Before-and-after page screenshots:
[Start of section]
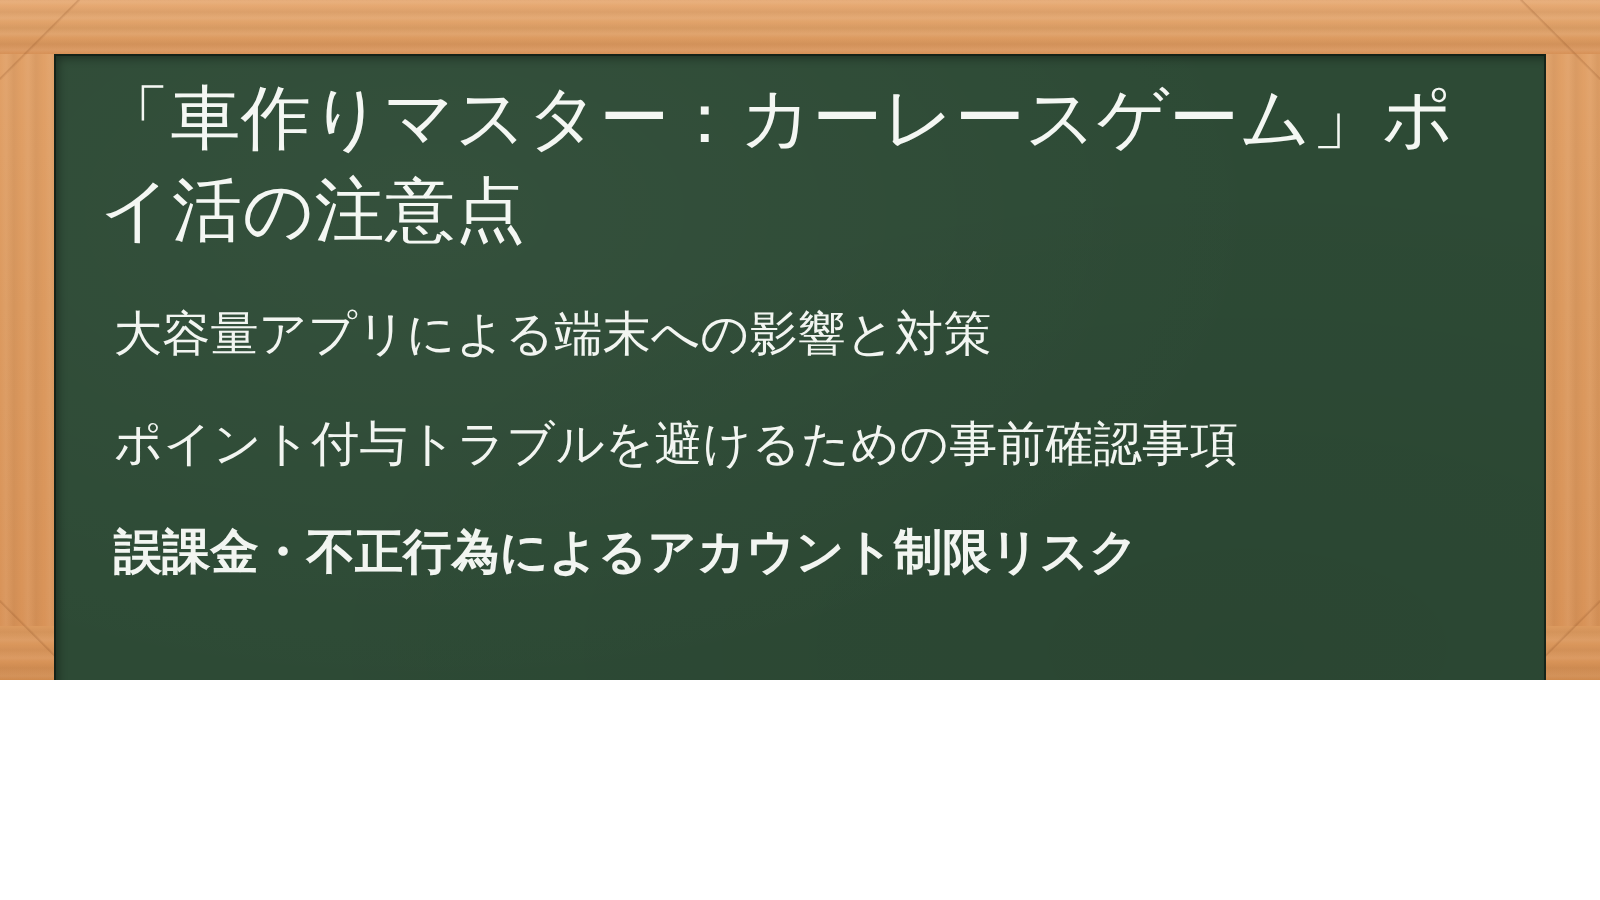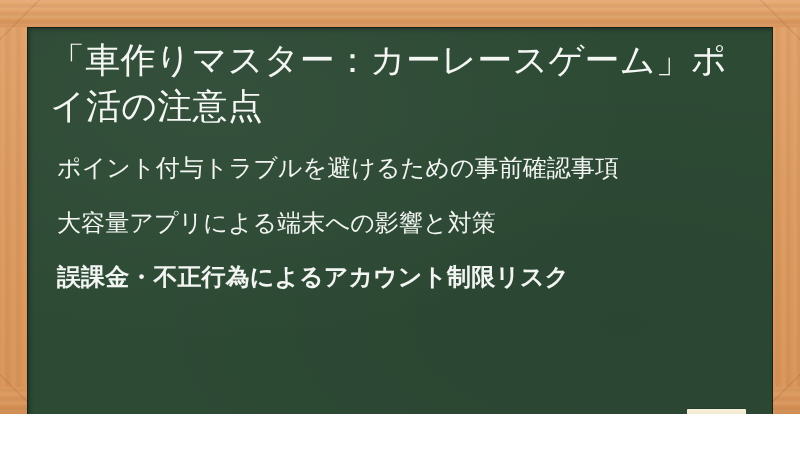--- a/index.html
+++ b/index.html
@@ -12,7 +12,7 @@
   .stage {
     position: relative;
     width: 800px;
-    height: 414px;
+    height: 340px;
     overflow: hidden;
     font-family: "Liberation Sans", "DejaVu Sans", sans-serif;
   }

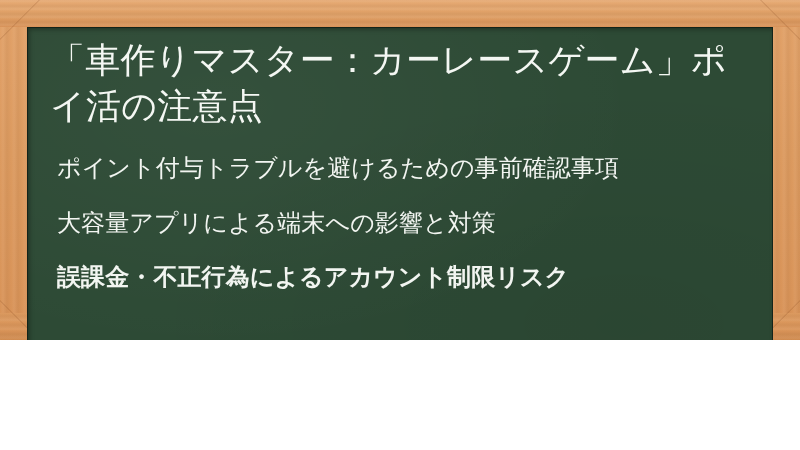--- a/index.html
+++ b/index.html
@@ -176,8 +176,8 @@
     <h1 class="board-title">「車作りマスター：カーレースゲーム」ポイ活の注意点</h1>
 
     <ul class="board-list">
+      <li class="board-list-item">大容量アプリによる端末への影響と対策</li>
       <li class="board-list-item">ポイント付与トラブルを避けるための事前確認事項</li>
-      <li class="board-list-item">大容量アプリによる端末への影響と対策</li>
       <li class="board-list-item">誤課金・不正行為によるアカウント制限リスク</li>
     </ul>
[End of section]
**Exercise instructions:** What is needed is every line of the records above that contains the word "board".

**Exercise answer:**
     <h1 class="board-title">「車作りマスター：カーレースゲーム」ポイ活の注意点</h1>
     <ul class="board-list">
+      <li class="board-list-item">大容量アプリによる端末への影響と対策</li>
       <li class="board-list-item">ポイント付与トラブルを避けるための事前確認事項</li>
-      <li class="board-list-item">大容量アプリによる端末への影響と対策</li>
       <li class="board-list-item">誤課金・不正行為によるアカウント制限リスク</li>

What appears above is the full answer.